:: Source material ::
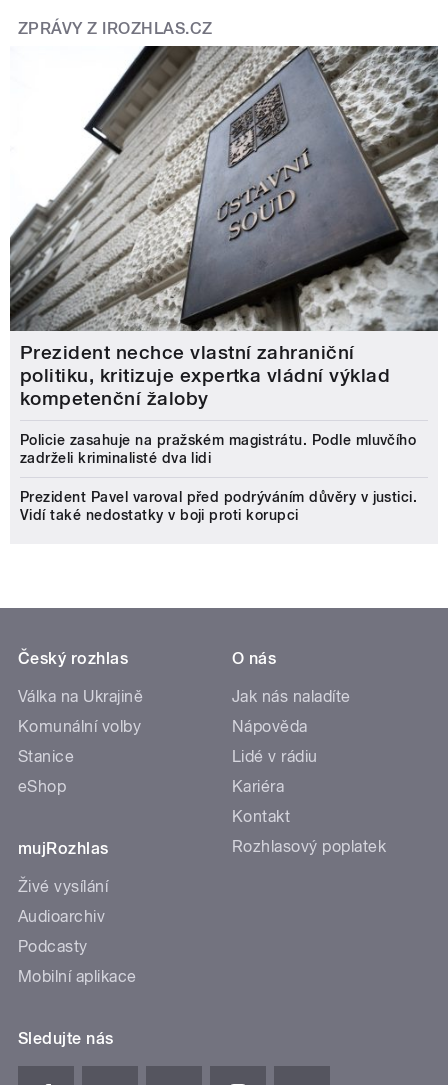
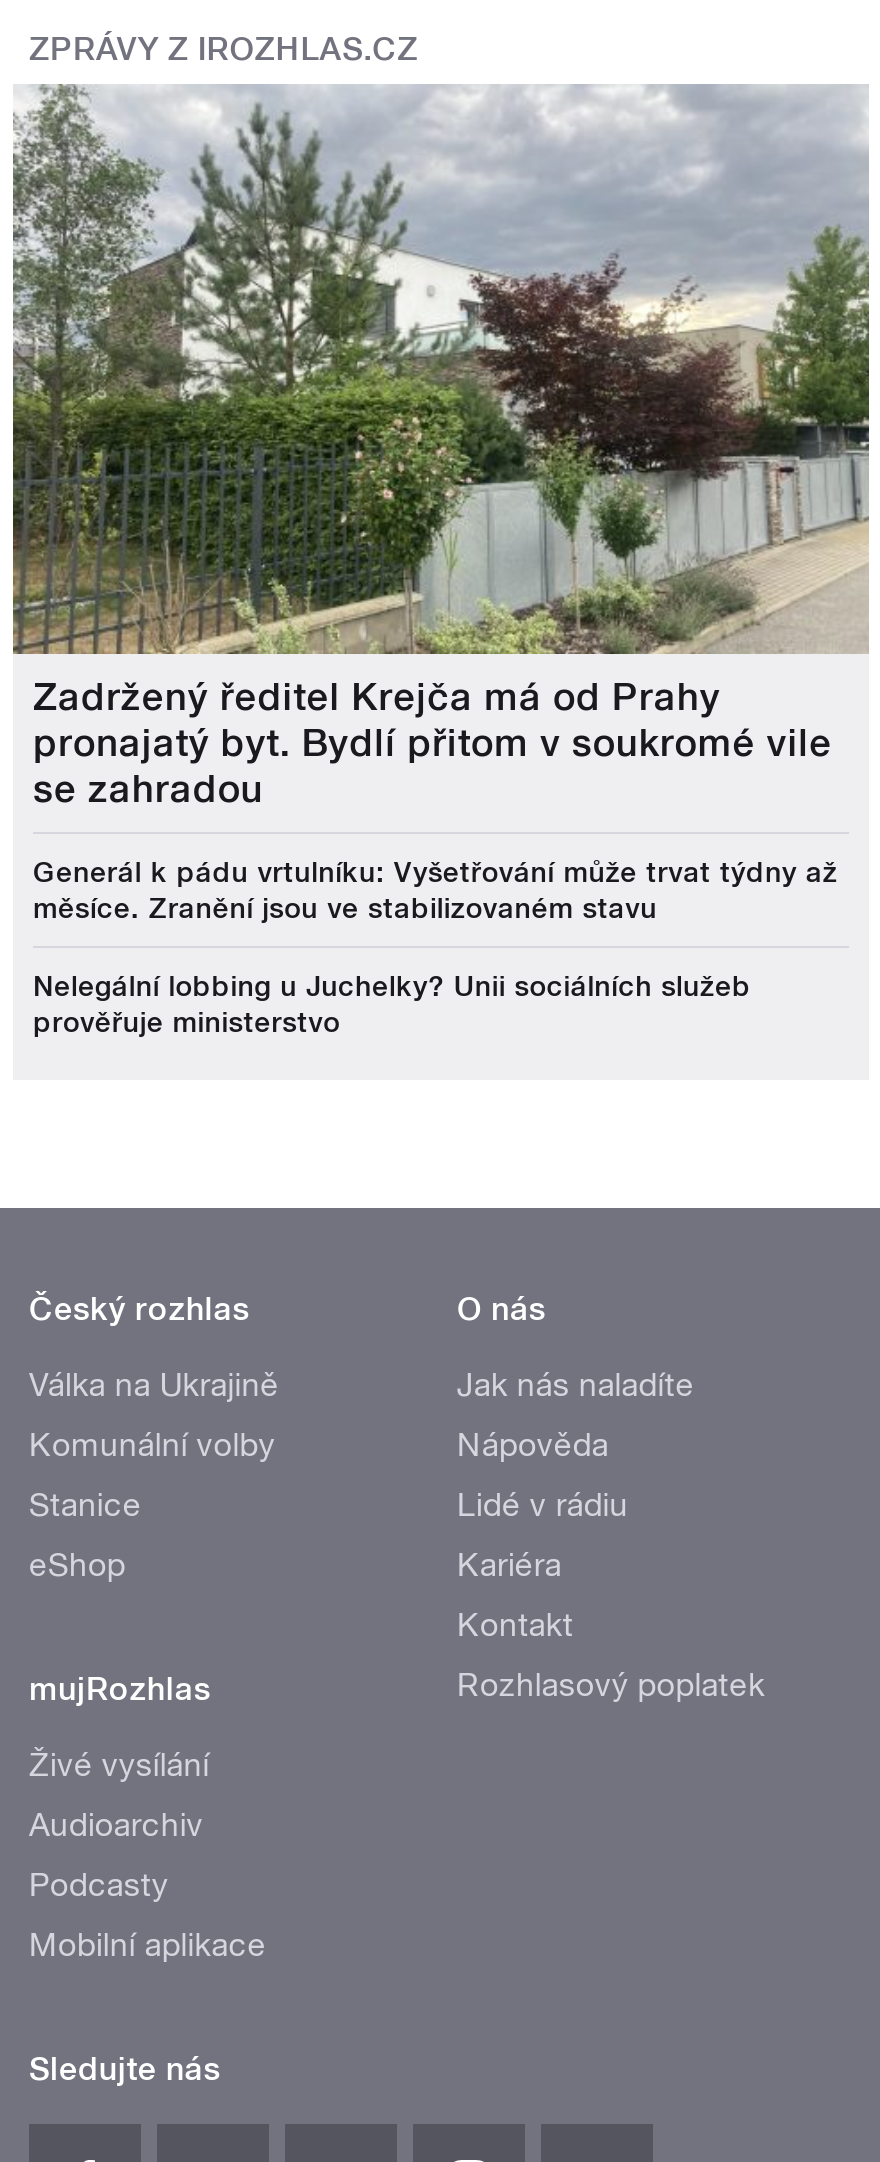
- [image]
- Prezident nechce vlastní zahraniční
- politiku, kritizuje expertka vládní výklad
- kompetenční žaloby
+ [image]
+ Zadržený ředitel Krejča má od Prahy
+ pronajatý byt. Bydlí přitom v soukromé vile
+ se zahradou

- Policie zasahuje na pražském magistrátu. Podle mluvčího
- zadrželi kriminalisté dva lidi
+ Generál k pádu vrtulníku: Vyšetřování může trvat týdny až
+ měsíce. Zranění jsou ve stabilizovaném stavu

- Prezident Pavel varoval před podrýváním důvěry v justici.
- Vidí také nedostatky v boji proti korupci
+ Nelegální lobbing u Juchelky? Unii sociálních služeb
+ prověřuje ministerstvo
:::
:: Source material ::
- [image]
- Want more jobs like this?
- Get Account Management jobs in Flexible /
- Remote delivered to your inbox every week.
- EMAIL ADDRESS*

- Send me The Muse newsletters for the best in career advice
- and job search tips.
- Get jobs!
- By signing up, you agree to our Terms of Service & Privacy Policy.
:::
→ **Directions for this task**: The answer should consist only of the number of lines above in which "Prezident" appears.

→ **Problem solution**: 2